I just got into ricing again, thanks to a fellow Vietnamese who seems to share the same interest with me. He has a very impressive dotfiles repository, which made me feel like ricing again (lol).
So I did a fresh Arch Linux installation and this time decided to do everything from scratch. I wanted to use this opportunity to experiment several stuff.
I went to find some good wallpapers on Pixiv(FE), then live wallpapers just came into my mind. That's it lol, let's get some live wallpapers on Wayland.
The program
Like Hidamari: a video wallpaper program for X11,
on Wayland we have mpvpaper.
This program was based on mpv to do video playing itself, mpvpaper
integrates this feature with wlroots.
mpvpaper
is of course, extremely lightweight as it was written entirely in C.
The program itself relies on mpv
, so in theory, if you had a good mpv
config, mpvpaper
will also work seamlessly well.
No more talking, let's try out the program right now. You could build it from source, it is lightweight after all. There is also an AUR package available.

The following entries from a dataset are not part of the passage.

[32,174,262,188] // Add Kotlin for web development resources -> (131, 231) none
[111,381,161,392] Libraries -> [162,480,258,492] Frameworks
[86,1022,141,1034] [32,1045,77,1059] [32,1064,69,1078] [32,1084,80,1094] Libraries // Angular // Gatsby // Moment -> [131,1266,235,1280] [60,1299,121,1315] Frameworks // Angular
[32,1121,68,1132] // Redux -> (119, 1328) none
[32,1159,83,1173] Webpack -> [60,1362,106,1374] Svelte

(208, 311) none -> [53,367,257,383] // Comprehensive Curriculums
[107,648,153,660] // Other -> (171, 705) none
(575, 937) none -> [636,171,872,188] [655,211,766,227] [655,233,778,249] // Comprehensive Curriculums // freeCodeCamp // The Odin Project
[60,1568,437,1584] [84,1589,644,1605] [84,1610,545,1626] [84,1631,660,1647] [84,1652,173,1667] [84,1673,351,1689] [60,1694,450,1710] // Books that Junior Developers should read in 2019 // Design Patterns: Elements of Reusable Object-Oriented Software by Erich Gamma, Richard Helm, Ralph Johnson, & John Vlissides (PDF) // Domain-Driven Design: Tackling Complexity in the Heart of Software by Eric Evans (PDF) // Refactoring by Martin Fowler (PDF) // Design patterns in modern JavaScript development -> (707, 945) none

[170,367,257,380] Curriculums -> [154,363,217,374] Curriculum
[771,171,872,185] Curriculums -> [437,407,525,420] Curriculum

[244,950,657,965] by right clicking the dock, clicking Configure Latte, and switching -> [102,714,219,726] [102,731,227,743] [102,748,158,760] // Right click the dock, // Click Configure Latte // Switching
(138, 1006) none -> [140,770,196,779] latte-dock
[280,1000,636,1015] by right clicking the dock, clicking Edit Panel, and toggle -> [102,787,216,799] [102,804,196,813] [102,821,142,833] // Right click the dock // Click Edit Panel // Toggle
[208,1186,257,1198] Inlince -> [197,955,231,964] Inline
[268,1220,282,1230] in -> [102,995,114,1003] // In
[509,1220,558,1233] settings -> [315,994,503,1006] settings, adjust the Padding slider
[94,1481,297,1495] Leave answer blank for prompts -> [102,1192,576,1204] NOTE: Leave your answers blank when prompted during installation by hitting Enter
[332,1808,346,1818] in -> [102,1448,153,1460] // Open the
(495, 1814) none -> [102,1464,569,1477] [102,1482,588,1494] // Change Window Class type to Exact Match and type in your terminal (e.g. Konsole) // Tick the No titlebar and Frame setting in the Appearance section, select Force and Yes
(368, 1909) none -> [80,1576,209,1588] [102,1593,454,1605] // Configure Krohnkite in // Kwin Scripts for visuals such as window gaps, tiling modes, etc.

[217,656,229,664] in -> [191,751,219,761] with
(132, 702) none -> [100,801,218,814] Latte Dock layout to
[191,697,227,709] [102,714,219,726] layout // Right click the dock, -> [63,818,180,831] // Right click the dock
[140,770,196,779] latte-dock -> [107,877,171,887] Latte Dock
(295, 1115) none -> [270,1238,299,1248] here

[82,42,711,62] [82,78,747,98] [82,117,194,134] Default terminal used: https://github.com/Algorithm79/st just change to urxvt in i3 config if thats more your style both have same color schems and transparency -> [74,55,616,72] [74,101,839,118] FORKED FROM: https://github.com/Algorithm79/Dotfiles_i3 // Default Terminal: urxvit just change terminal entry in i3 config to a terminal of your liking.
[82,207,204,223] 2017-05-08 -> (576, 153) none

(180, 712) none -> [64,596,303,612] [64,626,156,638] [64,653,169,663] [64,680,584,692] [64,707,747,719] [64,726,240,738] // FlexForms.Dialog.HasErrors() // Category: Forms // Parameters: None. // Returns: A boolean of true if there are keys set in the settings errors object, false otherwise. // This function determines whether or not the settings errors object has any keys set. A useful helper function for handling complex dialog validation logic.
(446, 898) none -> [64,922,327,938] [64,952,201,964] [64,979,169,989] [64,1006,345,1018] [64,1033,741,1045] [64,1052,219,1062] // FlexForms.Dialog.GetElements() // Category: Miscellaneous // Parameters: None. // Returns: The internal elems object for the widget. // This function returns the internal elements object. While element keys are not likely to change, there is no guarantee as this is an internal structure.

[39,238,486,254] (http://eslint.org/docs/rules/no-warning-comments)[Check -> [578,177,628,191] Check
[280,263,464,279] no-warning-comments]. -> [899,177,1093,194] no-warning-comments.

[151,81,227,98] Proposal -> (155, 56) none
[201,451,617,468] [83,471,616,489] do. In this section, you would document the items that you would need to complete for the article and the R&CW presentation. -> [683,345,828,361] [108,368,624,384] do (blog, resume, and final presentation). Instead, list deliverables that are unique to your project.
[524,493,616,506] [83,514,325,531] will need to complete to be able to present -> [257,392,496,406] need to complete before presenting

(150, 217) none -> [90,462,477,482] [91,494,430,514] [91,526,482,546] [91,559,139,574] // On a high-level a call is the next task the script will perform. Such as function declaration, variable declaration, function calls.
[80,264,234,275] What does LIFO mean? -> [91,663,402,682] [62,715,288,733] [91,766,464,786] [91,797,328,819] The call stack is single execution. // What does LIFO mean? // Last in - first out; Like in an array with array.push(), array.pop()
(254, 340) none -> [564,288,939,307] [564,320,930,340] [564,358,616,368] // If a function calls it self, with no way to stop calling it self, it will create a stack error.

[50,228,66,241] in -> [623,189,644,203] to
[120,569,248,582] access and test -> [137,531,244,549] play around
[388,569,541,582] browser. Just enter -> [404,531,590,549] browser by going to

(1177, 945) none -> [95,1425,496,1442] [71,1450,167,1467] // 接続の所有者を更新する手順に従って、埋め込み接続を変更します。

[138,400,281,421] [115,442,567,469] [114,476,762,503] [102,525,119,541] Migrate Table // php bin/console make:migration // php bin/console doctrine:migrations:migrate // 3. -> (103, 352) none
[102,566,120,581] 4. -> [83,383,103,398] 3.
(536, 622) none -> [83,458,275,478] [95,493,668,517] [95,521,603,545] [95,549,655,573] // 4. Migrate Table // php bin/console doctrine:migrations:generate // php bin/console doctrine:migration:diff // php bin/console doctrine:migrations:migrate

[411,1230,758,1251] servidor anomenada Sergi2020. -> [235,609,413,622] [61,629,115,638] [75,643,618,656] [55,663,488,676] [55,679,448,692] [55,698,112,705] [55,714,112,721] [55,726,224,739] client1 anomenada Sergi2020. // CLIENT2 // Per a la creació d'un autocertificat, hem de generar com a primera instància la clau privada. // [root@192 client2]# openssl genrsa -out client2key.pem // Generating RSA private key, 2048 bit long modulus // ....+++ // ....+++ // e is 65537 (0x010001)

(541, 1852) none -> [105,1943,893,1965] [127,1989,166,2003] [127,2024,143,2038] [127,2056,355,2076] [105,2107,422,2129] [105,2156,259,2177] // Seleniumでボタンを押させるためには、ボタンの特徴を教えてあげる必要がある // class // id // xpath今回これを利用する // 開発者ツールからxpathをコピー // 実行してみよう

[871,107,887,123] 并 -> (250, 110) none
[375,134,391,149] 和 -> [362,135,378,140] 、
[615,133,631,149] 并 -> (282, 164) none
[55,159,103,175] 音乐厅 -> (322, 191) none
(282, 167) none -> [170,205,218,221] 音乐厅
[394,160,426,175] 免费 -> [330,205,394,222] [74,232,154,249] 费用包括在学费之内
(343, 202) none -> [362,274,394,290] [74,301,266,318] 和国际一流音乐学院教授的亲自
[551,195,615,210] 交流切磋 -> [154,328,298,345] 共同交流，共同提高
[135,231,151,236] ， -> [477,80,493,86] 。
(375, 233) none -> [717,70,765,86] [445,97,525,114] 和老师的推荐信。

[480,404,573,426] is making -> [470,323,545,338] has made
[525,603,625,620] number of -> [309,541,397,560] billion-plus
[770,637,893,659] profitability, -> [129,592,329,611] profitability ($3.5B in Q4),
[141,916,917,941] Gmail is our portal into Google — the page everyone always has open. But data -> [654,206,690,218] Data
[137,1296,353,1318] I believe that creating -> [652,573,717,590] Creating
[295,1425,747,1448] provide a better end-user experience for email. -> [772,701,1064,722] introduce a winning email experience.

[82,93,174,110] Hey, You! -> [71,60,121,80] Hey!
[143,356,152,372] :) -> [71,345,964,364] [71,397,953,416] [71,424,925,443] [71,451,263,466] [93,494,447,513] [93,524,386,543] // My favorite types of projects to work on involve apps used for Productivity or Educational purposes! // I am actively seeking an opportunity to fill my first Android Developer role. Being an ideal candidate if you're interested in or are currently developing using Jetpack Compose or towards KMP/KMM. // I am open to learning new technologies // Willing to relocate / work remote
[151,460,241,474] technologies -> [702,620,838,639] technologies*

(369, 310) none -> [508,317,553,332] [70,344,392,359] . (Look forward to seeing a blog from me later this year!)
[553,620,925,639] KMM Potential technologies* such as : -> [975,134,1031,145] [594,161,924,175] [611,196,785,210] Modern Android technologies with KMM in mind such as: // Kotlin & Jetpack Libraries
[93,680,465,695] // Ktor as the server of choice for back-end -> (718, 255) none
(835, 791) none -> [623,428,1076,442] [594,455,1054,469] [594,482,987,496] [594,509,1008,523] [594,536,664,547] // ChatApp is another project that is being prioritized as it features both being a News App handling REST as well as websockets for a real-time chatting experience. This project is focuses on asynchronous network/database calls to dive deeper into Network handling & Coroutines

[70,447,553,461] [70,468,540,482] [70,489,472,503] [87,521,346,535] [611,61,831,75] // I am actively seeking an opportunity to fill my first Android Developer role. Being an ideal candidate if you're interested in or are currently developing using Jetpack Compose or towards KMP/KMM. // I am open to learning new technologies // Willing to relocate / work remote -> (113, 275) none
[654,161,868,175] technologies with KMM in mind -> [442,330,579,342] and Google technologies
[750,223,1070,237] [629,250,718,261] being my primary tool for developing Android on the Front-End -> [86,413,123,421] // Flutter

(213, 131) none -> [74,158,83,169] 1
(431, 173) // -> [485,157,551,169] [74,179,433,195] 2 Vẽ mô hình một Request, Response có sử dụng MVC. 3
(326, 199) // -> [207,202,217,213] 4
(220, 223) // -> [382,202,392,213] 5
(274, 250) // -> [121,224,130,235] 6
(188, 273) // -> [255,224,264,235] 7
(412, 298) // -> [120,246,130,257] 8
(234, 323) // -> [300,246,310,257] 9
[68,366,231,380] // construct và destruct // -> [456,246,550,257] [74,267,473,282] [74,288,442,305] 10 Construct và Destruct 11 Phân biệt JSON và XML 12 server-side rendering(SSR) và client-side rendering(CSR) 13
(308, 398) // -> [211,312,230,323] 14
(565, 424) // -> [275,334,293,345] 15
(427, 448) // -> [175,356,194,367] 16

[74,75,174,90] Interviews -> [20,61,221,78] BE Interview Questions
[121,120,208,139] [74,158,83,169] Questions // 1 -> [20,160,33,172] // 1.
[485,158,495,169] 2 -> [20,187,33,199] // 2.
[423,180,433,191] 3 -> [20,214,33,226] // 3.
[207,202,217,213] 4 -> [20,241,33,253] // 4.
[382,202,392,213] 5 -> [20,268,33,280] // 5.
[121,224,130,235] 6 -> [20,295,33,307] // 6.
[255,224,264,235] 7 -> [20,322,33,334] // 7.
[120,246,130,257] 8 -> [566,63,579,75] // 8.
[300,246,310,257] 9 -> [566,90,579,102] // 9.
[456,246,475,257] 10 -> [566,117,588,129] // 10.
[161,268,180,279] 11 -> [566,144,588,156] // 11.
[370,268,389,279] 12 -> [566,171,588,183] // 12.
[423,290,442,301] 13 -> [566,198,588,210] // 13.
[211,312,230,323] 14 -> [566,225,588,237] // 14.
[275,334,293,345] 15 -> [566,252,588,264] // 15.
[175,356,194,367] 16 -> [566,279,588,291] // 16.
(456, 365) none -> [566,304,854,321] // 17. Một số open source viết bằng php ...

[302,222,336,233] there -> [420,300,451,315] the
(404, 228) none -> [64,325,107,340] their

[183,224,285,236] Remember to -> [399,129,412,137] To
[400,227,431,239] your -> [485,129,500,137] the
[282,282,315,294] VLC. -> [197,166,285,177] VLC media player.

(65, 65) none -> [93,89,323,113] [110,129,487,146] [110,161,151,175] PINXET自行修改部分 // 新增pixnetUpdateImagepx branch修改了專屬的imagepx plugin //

git clone --single-branch https://github.com/GhostNaN/mpvpaper
cd mpvpaper
meson build --prefix=/usr/local
ninja -C build
ninja -C build install
The README gave us some usage examples. Of course, you will have to get a video file to use the program. I found a live wallpaper of Raiden Shogun from Genshin Impact, you can find this shit anywhere, so go and look for it by yourself :)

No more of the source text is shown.